→ **DATA EXTRACTS**:
------------------------------------------------

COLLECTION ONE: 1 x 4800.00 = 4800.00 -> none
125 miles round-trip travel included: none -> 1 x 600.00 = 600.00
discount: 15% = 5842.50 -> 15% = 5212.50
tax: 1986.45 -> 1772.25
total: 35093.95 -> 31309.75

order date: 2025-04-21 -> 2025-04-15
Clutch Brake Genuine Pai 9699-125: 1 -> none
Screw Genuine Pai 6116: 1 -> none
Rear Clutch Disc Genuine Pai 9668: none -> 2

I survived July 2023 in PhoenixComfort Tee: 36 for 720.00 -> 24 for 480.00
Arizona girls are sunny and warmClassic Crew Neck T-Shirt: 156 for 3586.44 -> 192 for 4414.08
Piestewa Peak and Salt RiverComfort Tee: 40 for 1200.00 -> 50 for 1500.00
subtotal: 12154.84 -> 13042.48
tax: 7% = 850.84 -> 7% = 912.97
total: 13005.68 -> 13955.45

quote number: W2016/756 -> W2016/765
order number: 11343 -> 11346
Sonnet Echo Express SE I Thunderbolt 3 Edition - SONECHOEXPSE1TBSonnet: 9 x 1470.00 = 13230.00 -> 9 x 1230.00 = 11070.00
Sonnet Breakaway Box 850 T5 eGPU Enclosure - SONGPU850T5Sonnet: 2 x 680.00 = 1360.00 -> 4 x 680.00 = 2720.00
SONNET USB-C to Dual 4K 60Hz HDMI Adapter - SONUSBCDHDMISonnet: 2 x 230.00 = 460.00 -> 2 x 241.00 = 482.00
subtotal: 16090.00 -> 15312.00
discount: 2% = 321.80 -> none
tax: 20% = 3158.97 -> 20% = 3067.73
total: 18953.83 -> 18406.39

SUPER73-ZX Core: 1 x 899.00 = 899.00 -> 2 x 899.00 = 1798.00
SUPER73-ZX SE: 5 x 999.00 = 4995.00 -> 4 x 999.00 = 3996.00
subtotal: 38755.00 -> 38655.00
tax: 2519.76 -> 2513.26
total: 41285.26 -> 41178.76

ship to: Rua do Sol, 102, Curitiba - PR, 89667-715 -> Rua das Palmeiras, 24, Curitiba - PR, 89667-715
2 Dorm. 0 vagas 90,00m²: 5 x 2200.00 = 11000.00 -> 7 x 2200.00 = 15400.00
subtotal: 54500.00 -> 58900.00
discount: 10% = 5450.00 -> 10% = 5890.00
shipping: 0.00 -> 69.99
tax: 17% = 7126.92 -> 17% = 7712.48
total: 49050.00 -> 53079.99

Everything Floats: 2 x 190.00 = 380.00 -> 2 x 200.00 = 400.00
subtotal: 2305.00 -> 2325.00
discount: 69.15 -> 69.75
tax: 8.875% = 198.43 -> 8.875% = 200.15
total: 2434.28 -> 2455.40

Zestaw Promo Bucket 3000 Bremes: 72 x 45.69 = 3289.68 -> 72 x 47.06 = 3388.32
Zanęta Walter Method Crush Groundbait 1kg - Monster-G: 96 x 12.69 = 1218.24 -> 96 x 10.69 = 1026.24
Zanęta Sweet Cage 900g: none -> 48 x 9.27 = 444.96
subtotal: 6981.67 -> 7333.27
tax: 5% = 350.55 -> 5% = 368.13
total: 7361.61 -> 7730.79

------------------------------------------------

→ **WORK TO COMPLETE**:
Only the lines above starting at the one containing "subtotal: 16090.00 -> 15312.00" and ending at the one containing "shipping: 0.00 -> 69.99", both included, are to be returned, exactly as they read.

→ **WRITTEN ANSWER**:
subtotal: 16090.00 -> 15312.00
discount: 2% = 321.80 -> none
tax: 20% = 3158.97 -> 20% = 3067.73
total: 18953.83 -> 18406.39

SUPER73-ZX Core: 1 x 899.00 = 899.00 -> 2 x 899.00 = 1798.00
SUPER73-ZX SE: 5 x 999.00 = 4995.00 -> 4 x 999.00 = 3996.00
subtotal: 38755.00 -> 38655.00
tax: 2519.76 -> 2513.26
total: 41285.26 -> 41178.76

ship to: Rua do Sol, 102, Curitiba - PR, 89667-715 -> Rua das Palmeiras, 24, Curitiba - PR, 89667-715
2 Dorm. 0 vagas 90,00m²: 5 x 2200.00 = 11000.00 -> 7 x 2200.00 = 15400.00
subtotal: 54500.00 -> 58900.00
discount: 10% = 5450.00 -> 10% = 5890.00
shipping: 0.00 -> 69.99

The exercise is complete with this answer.